▶ **What you should do**
Lines with "color": state how many there are in the records below, and nothing else.

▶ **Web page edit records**
-=-=-

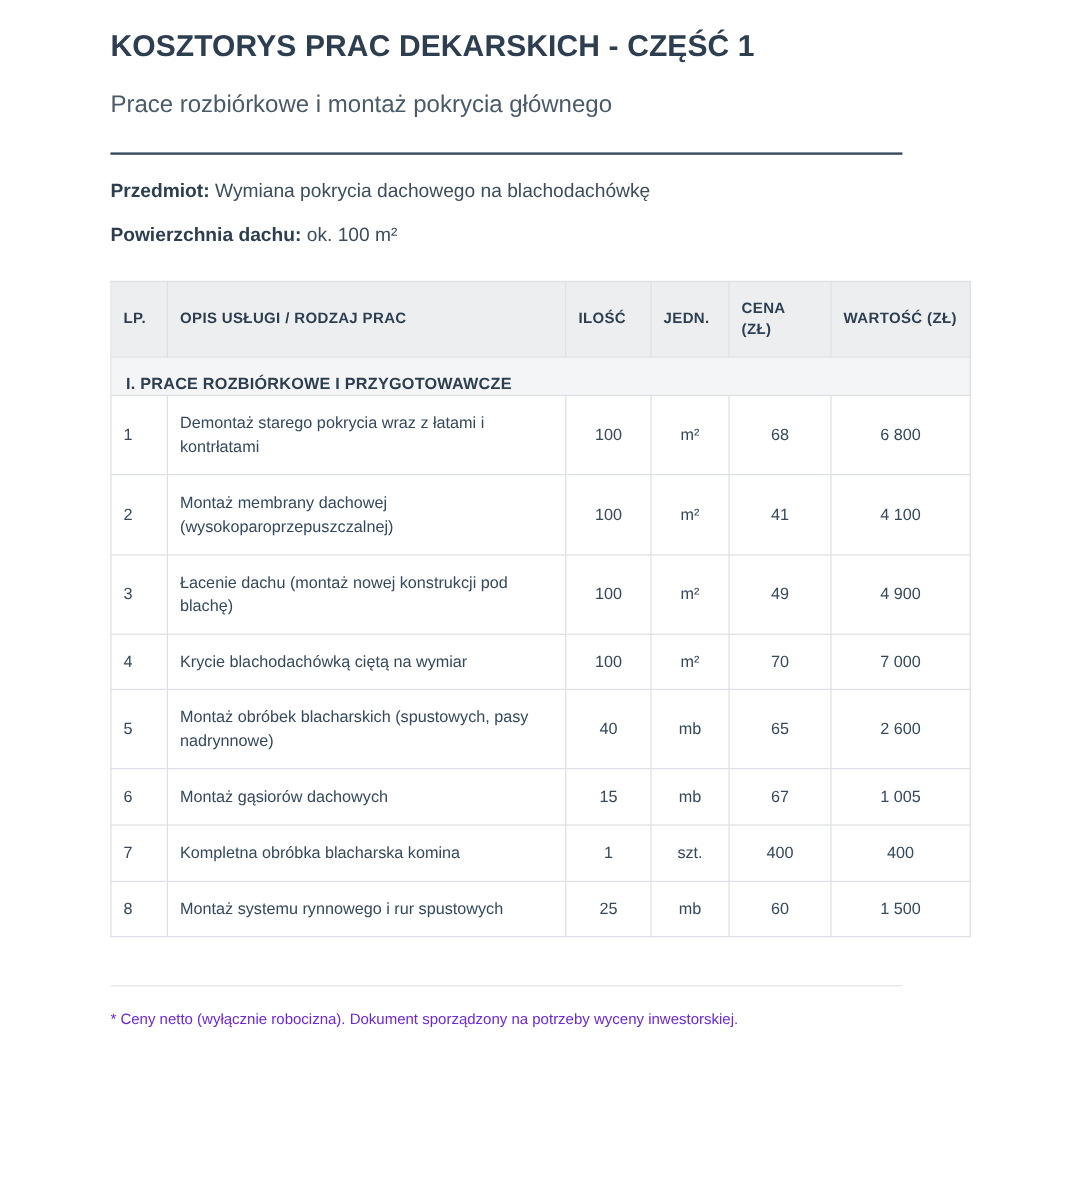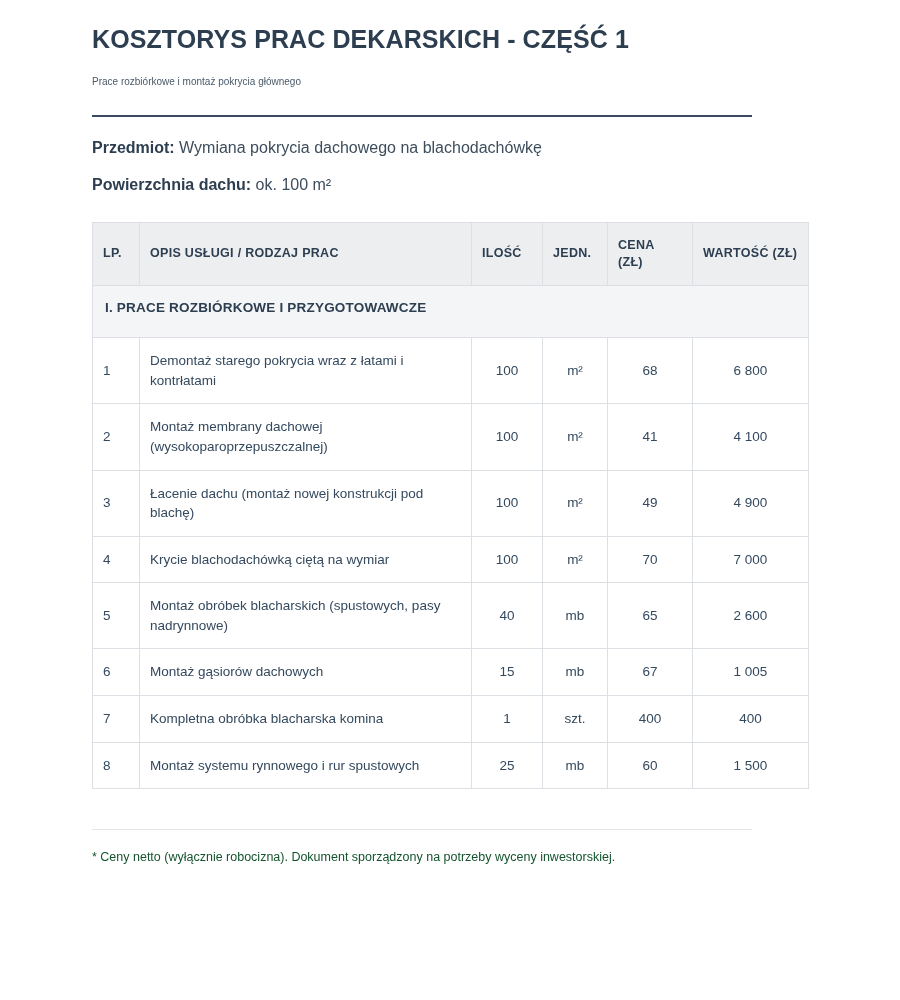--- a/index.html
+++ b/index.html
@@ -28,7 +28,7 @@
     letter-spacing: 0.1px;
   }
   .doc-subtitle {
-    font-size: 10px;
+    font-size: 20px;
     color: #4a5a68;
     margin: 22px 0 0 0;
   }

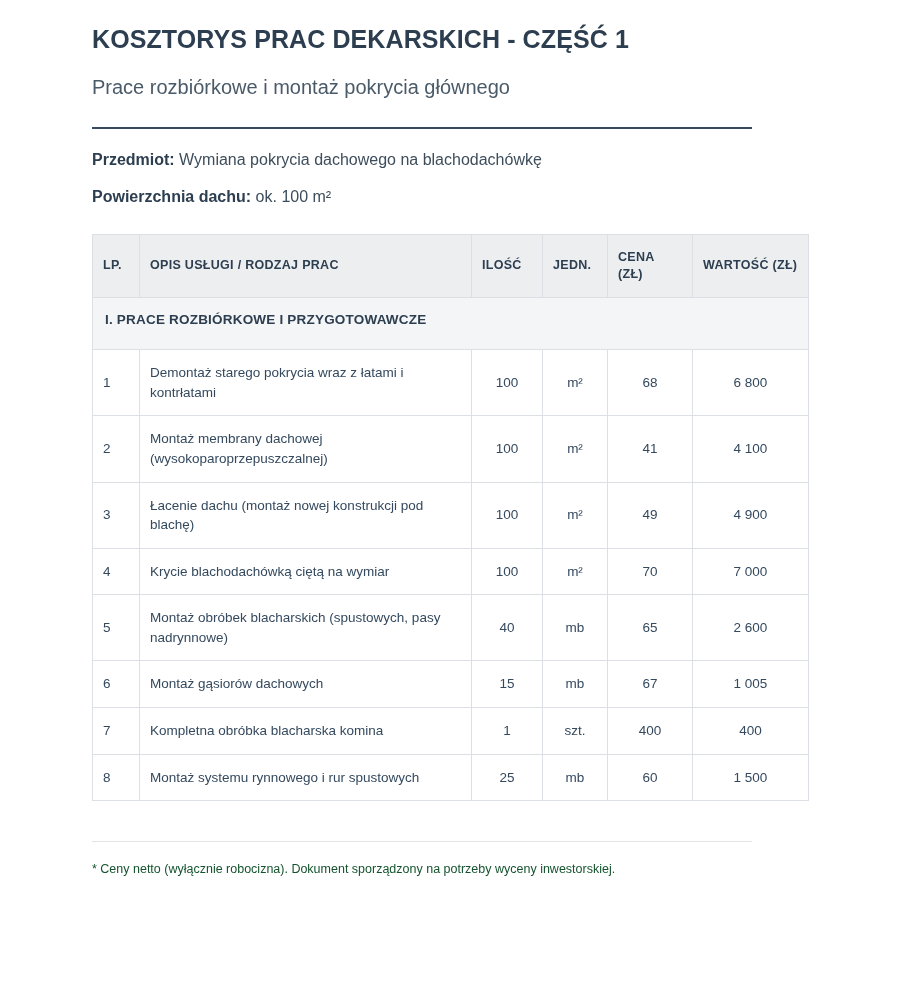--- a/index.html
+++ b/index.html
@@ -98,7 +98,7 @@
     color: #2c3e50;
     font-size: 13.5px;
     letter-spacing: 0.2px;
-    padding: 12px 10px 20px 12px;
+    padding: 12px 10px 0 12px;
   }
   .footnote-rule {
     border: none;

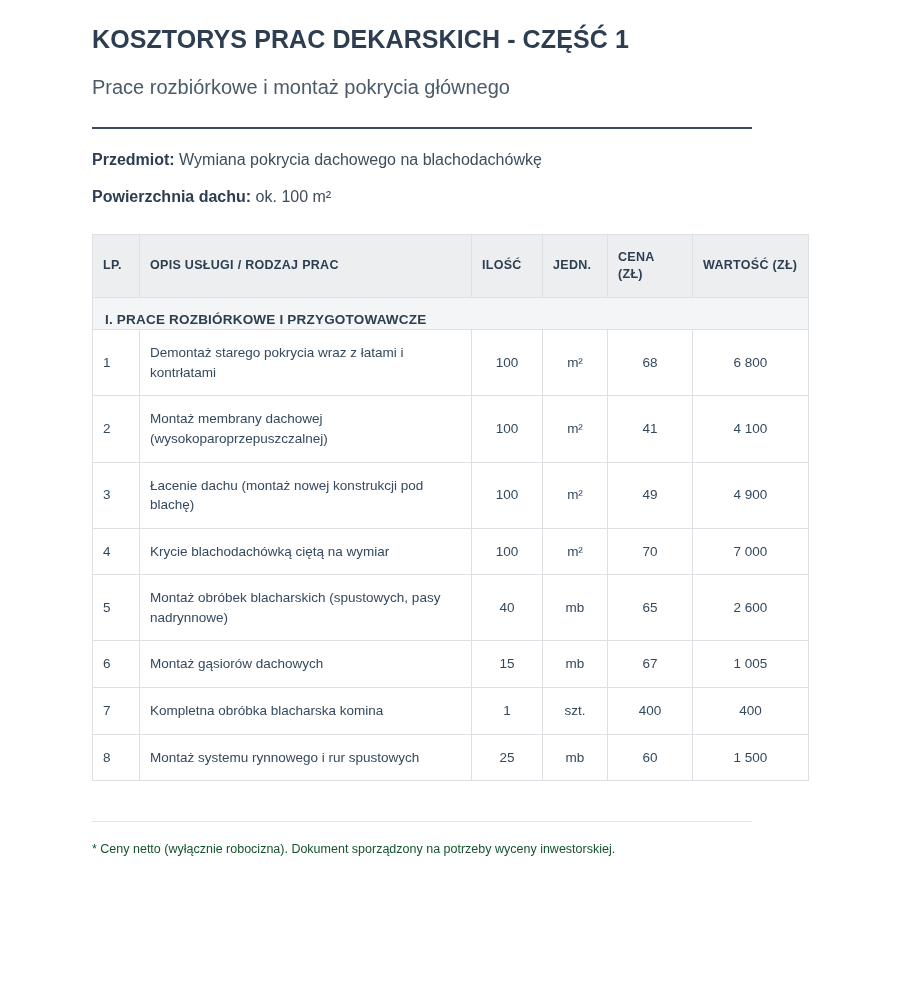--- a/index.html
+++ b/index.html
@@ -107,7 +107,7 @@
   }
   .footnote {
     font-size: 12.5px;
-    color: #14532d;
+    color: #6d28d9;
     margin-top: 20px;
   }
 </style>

-=-=-

▶ **Expected output**
4